自然となかよしおじさんの “ごった煮記”

風を聴き 水に触れ 土を匂う

夏! 虫の目写真シリーズ(29) ~ジャンボタニシの卵~

2020-08-25 | 生物

これは水田の厄介者“スクミリンゴガイ”が産み付けた卵塊。このタニシはジャンボタニシとも呼ばれています。名前にタニシが付くものの,在来種とはまったく縁のない貝のなかまです。タニシのなかまは卵胎生でお腹の中で赤ちゃんを孵化させて産むのに対し,これは明らかな卵生。

資料によればスクミリンゴガイは南アメリカ産。1981年,業者が食用にと導入して養殖を開始。しかし採算が合わず廃業する業者が増えて,捨てられたり逃げたりして野生化。結果,今では困った,イネの天敵になっているのです。なにしろ,イネを食べるのですから。これが水路にまで分布を広げ,さらに田舎にも棲みつくようになったというわけです。限られた地点で目に余る状態なので,たぶんだれかが除草目的で導入したのでしょう。こんな調子でだれかが興味本位にあちこちで水辺に投げ込んでしまったら,もう手に負えなくなります。

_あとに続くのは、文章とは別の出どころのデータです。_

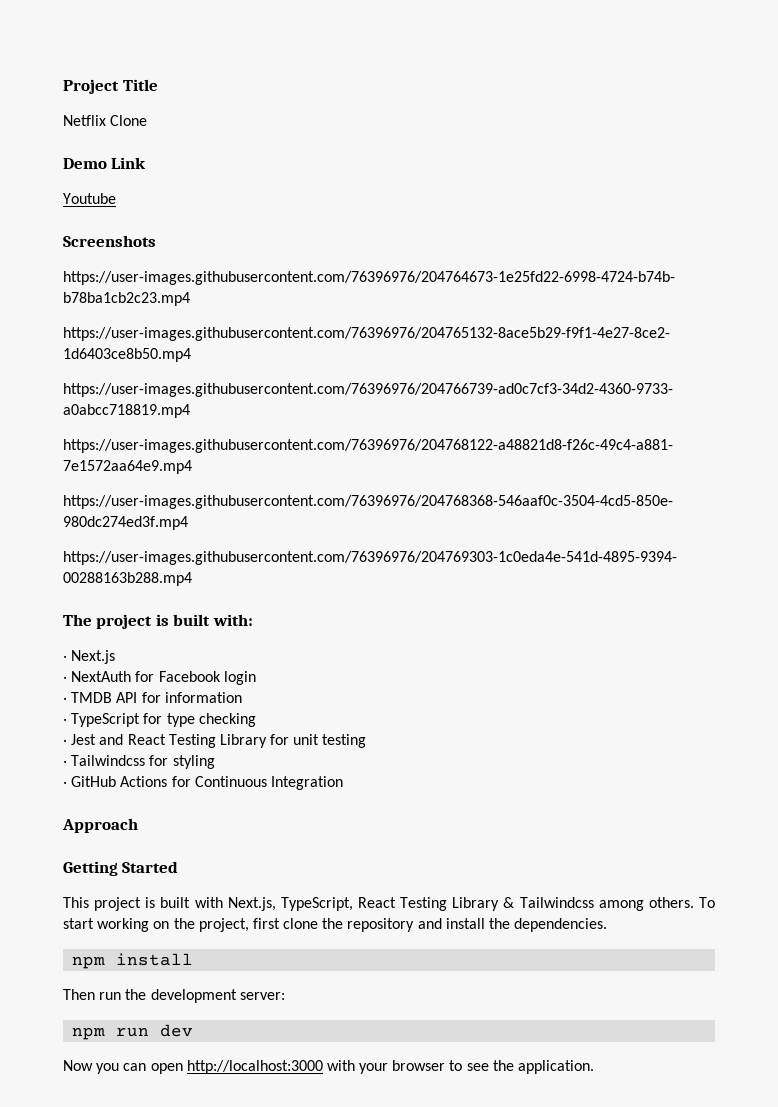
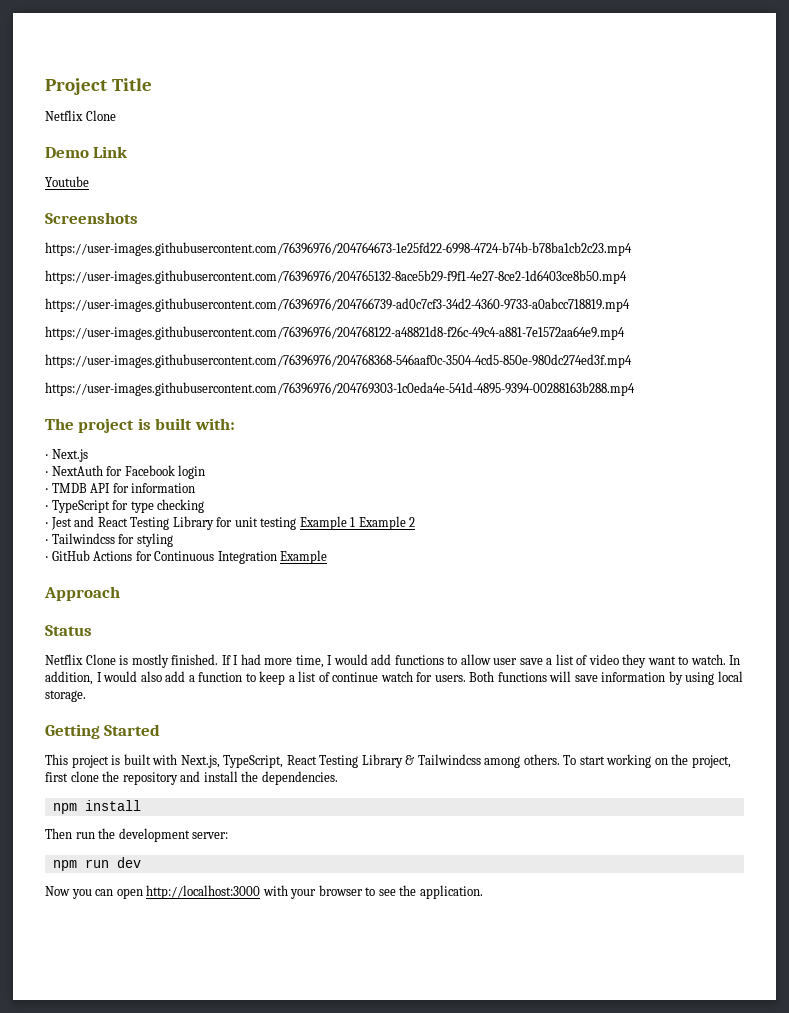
- ‧ Jest and React Testing Library for unit testing
+ ‧ Jest and React Testing Library for unit testing Example 1 Example 2
- ‧ GitHub Actions for Continuous Integration
+ ‧ GitHub Actions for Continuous Integration Example
+ Status
+ Netflix Clone is mostly finished. If I had more time, I would add functions to allow user save a list of video they want to watch. In addition, I would also add a function to keep a list of continue watch for users. Both functions will save information by using local storage.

この水溜まりは,ふつうこんな貝が見られるところではありません。だれかの軽率な行為が招いた結果と思われます。

 

卵は水路の壁にも,コンクリ―トにも。乾燥に滅法強いのです。

 

色はどうやら警告色で,鳥も口にしようとしないとか。

ところで,そんなユニークなものなら孵化を見たいものだと思い,コップに入れて観察することにしました。産卵から10日で孵化するそうです。いずれ報告しましょう。しかし,人間の身勝手さが生態系を壊すというのは往々にしてある事象です。困った,困った。